Surviving 18th century plans of the gardens, as well as contemporary documentary sources, careful on-site archaeology and the involvement of internationally- recognised garden historians in the now defunct York House Project, would have made this relatively easy to achieve and would have put Malton on a number of destination maps nationally and regionally. Such a programme of informed garden restoration and interpretation was seen by those of us working at York House as a rare, if not a unique, opportunity to make the significant interior of York House itself available as an exhibition and meeting space united with its historic riverside gardens.
In the 17th and 18th century, the lower terrace of York House was a planned and geometrically laid out vegetable garden with perimeter walks and the beginning of a tree-lined walk that extended as far as Malton Spa, which was located within gardens beyond the current western boundary of the Talbot Hotel gardens. Alongside this vegetable garden, and between it and the line of the medieval town wall, there was an orchard with a dovecote. An orchard survives.
The Fitzwilliam Estate is currently building a road through the historic vegetable garden and orchard of York House to service the hotel, breaching a boundary that has remained intact since the foundation of New Malton, in 1138, and creating a schism of unpredictable consequence between York House and the River Derwent.
The service road is currently being made, though the plans themselves have yet to be formally approved by the planning committee of Ryedale District Council.
The same garden plans entirely absorb the garden of York House into those of the Talbot Hotel, redrawing its curtilage, while York House itself is said to have no known future use, though with Navigation Wharf nominated for reinvention as a spa complex as part of the Talbot Hotel, York House would seem unlikely now to have a destiny other than as a part of the same hotel. Suggestions, some months ago, by the site manager at the Talbot site that the intention was to make York House the hotel manager’s accommodation may hopefully be dismissed as groundless hearsay. With Malton Museum now closed, no home yet found for the Stone/Woodhams’ Collections, and the long-term future of the Dickens Counting House uncertain, there is little to visit in Malton but the town itself, its shops and restaurants, the lure of luxury at the Talbot Hotel, and soon, perhaps, 24- hour shopping at Tesco’s.

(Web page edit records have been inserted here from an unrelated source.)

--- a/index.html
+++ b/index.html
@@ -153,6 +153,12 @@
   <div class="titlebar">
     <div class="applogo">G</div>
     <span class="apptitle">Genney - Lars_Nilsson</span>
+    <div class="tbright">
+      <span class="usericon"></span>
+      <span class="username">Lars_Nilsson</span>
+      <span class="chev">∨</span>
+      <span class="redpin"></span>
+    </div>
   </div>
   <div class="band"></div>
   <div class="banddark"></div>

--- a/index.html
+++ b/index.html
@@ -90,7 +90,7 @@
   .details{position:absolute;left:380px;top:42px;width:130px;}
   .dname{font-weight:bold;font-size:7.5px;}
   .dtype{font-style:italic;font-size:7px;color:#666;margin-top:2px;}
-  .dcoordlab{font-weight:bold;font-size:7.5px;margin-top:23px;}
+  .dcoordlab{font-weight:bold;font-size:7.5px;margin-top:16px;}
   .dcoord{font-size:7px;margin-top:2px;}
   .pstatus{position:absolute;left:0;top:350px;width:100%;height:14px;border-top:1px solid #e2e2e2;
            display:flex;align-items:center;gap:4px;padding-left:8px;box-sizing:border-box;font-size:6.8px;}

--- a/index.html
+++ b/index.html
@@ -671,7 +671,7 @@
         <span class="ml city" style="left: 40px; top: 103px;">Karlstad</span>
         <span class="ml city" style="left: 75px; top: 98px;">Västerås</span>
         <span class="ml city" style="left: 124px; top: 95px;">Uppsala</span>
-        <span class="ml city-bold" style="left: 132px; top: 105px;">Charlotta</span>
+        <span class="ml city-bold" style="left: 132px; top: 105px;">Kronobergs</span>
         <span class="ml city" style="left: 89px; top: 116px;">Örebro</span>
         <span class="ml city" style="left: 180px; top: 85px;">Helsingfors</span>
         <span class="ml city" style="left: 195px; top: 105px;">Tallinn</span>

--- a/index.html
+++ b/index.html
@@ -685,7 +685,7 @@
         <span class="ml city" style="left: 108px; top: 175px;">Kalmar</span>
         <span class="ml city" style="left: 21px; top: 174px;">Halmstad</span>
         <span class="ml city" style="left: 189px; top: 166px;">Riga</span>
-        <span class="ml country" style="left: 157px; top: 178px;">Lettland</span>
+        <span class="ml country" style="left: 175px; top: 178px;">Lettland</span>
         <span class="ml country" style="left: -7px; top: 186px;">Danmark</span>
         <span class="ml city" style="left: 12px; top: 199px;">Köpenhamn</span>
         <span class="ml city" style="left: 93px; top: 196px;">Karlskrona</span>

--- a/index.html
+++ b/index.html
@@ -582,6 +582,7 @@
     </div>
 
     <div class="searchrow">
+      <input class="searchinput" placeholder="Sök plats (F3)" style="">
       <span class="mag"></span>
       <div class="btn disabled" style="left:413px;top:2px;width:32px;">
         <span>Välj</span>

It is to be hoped these will be reason enough to visit the town, or, at least to make Malton an attractive base for the exploration of the rich historic and natural landscapes all about.
The reinvention of the Talbot Hotel is to be welcomed and it must be wished every success.
With many of Malton’s most important heritage assets being heaped within its basket, almost willy-nilly, and so many alternative, and occasionally strategic, visions for realising the potential of these significant buildings and sites having been either unexplored or dismissed, the future well-being and essential character of Malton is counting upon this success.